WORK INSTRUCTION:
Please reproduce all the records exactly while leaving out their pictures.

Items from a data source:
.....

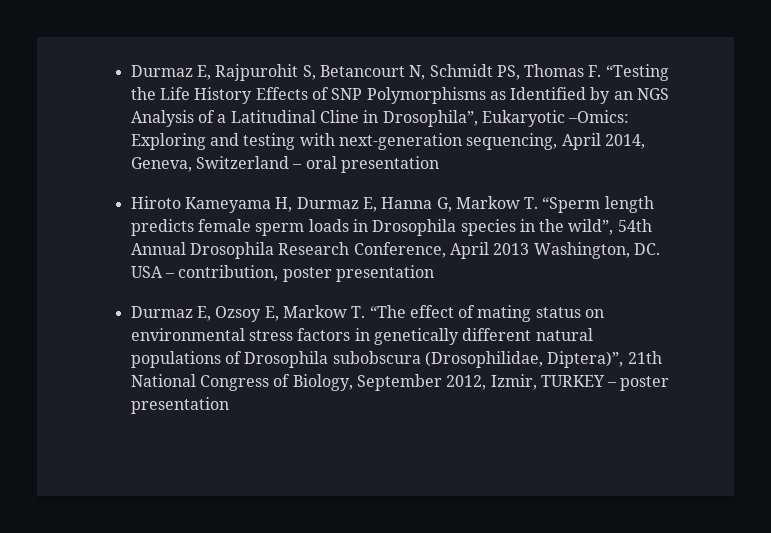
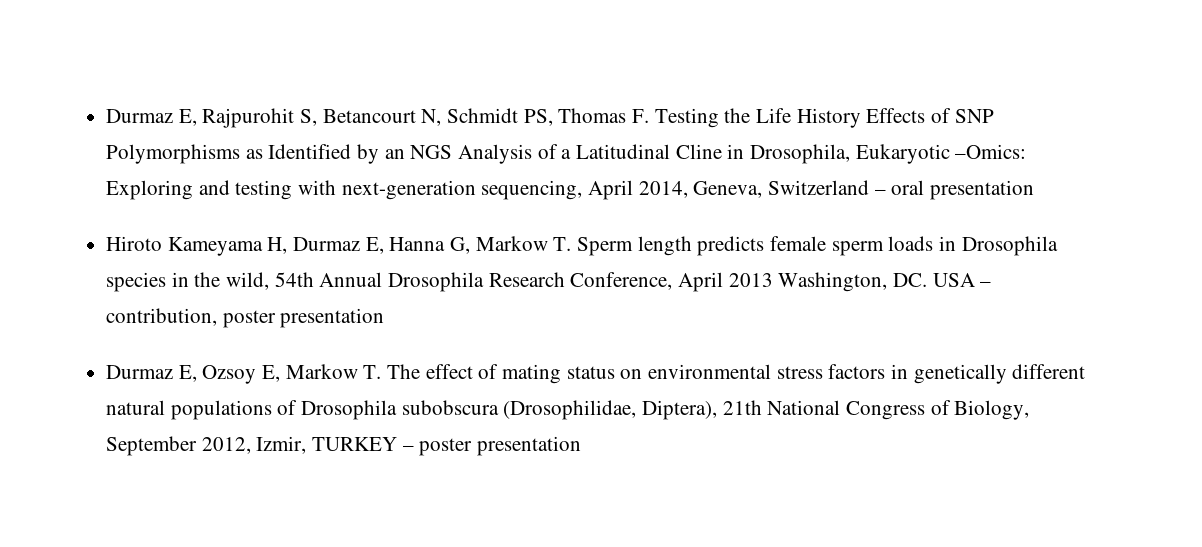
[605,64,669,81] “Testing -> [654,108,719,128] Testing
[382,110,478,127] Drosophila”, -> [750,144,851,164] Drosophila,
[542,197,601,213] “Sperm -> [577,237,634,256] Sperm
[568,219,614,235] wild”, -> [226,272,270,290] wild,
[369,305,406,318] “The -> [387,364,421,379] The
[547,351,624,368] Diptera)”, -> [642,400,718,420] Diptera),

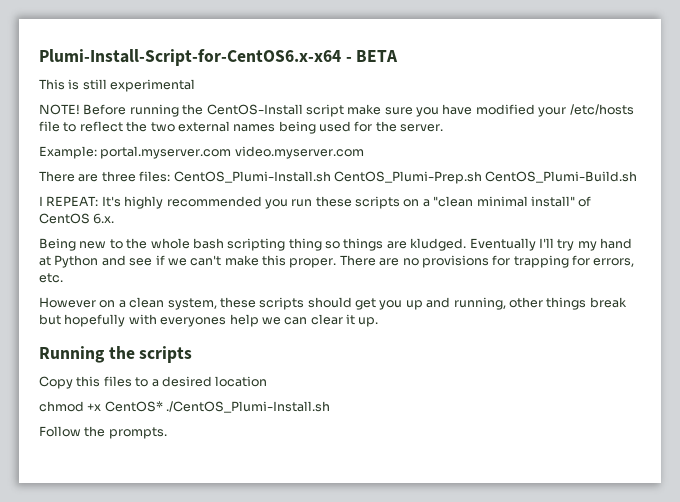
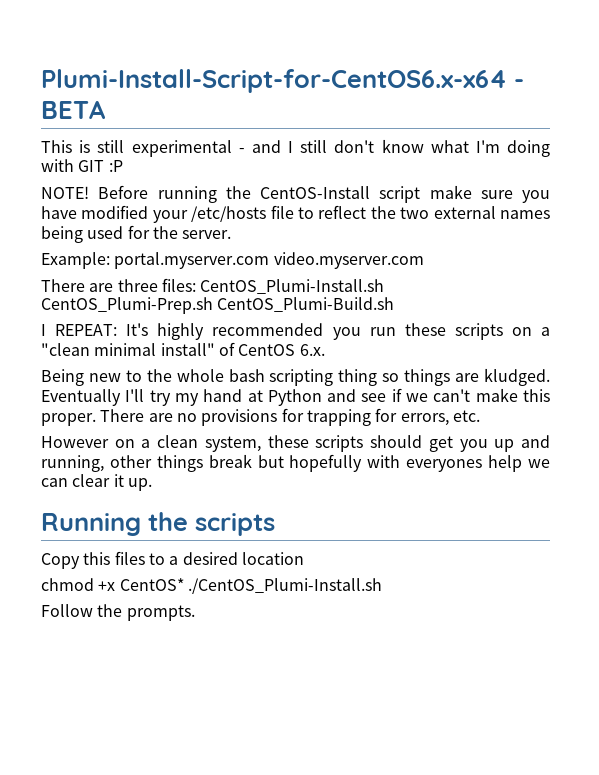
(196, 85) none -> [238,139,550,157] [41,159,123,172] - and I still don't know what I'm doing with GIT :P

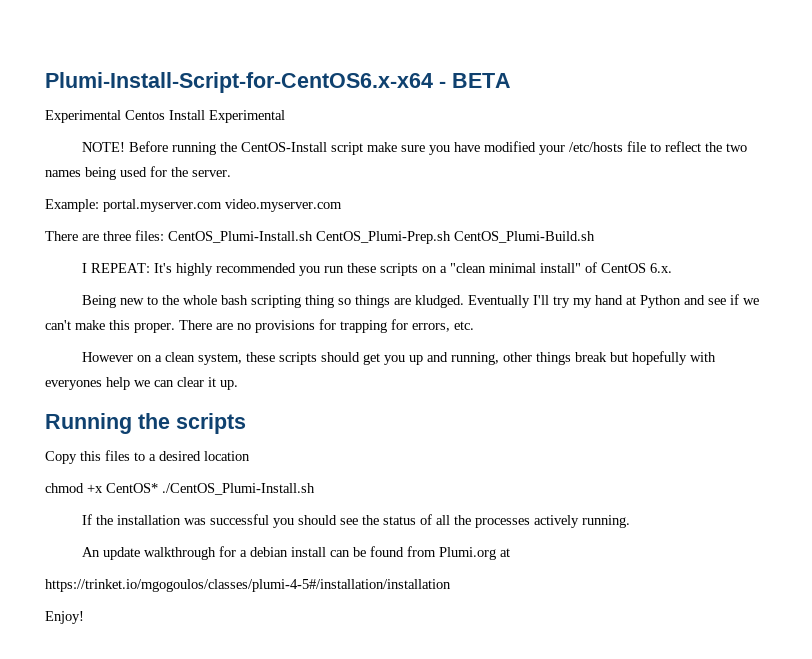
[41,139,550,157] [41,159,123,172] This is still experimental - and I still don't know what I'm doing with GIT :P -> [45,110,285,123] Experimental Centos Install Experimental
[433,206,496,219] external -> (748, 147) none
[41,604,195,621] Follow the prompts. -> [82,514,631,528] [82,546,511,560] [45,579,451,592] [45,611,84,624] If the installation was successful you should see the status of all the processes actively running. // An update walkthrough for a debian install can be found from Plumi.org at // https://trinket.io/mgogoulos/classes/plumi-4-5#/installation/installation // Enjoy!

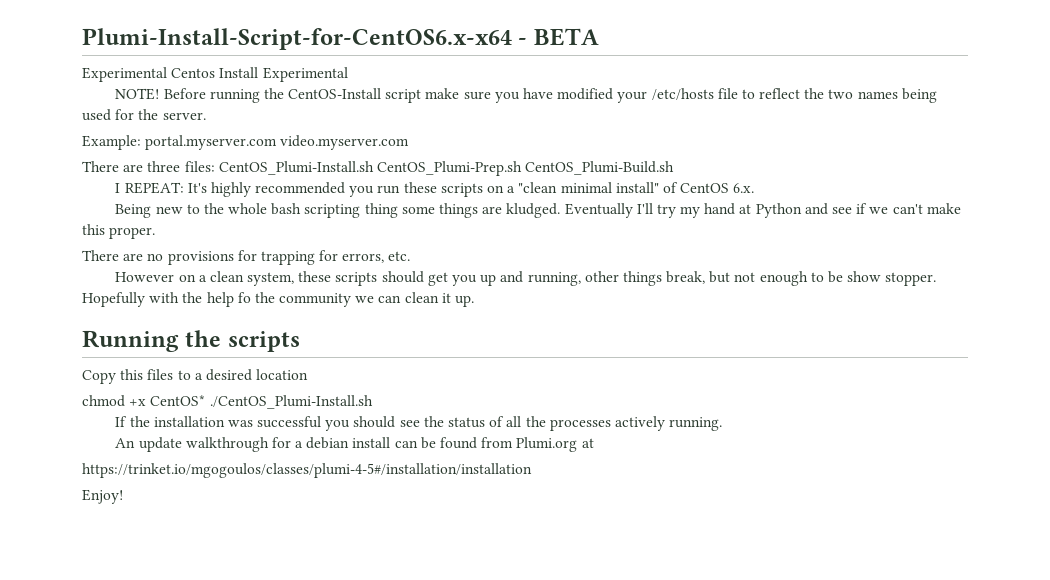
[338,298,352,305] so -> [401,206,435,214] some
(175, 328) none -> (156, 233) //
[575,351,717,365] [45,377,130,390] break but hopefully with everyones help -> [666,271,937,286] [82,292,352,307] break, but not enough to be show stopper. Hopefully with the help fo the community
[177,377,204,387] clear -> [404,292,439,303] clean

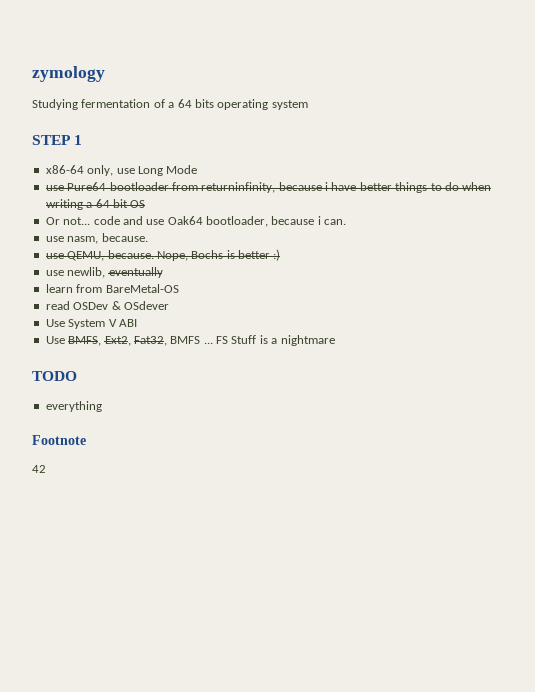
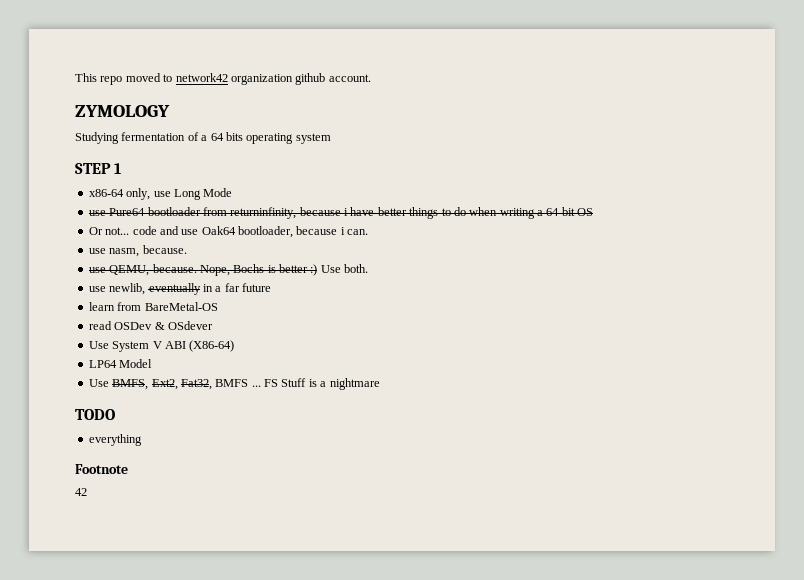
[32,66,105,82] zymology -> [75,73,371,85] [75,105,170,117] This repo moved to network42 organization github account. // ZYMOLOGY
(281, 255) none -> [320,264,369,273] Use both.
(163, 272) none -> [202,283,271,292] in a far future
(137, 323) none -> [189,340,235,352] [88,359,153,368] (X86-64) // LP64 Model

.....

OUTPUT OF THE TASK:
[605,64,669,81] “Testing -> [654,108,719,128] Testing
[382,110,478,127] Drosophila”, -> [750,144,851,164] Drosophila,
[542,197,601,213] “Sperm -> [577,237,634,256] Sperm
[568,219,614,235] wild”, -> [226,272,270,290] wild,
[369,305,406,318] “The -> [387,364,421,379] The
[547,351,624,368] Diptera)”, -> [642,400,718,420] Diptera),

(196, 85) none -> [238,139,550,157] [41,159,123,172] - and I still don't know what I'm doing with GIT :P

[41,139,550,157] [41,159,123,172] This is still experimental - and I still don't know what I'm doing with GIT :P -> [45,110,285,123] Experimental Centos Install Experimental
[433,206,496,219] external -> (748, 147) none
[41,604,195,621] Follow the prompts. -> [82,514,631,528] [82,546,511,560] [45,579,451,592] [45,611,84,624] If the installation was successful you should see the status of all the processes actively running. // An update walkthrough for a debian install can be found from Plumi.org at // https://trinket.io/mgogoulos/classes/plumi-4-5#/installation/installation // Enjoy!

[338,298,352,305] so -> [401,206,435,214] some
(175, 328) none -> (156, 233) //
[575,351,717,365] [45,377,130,390] break but hopefully with everyones help -> [666,271,937,286] [82,292,352,307] break, but not enough to be show stopper. Hopefully with the help fo the community
[177,377,204,387] clear -> [404,292,439,303] clean

[32,66,105,82] zymology -> [75,73,371,85] [75,105,170,117] This repo moved to network42 organization github account. // ZYMOLOGY
(281, 255) none -> [320,264,369,273] Use both.
(163, 272) none -> [202,283,271,292] in a far future
(137, 323) none -> [189,340,235,352] [88,359,153,368] (X86-64) // LP64 Model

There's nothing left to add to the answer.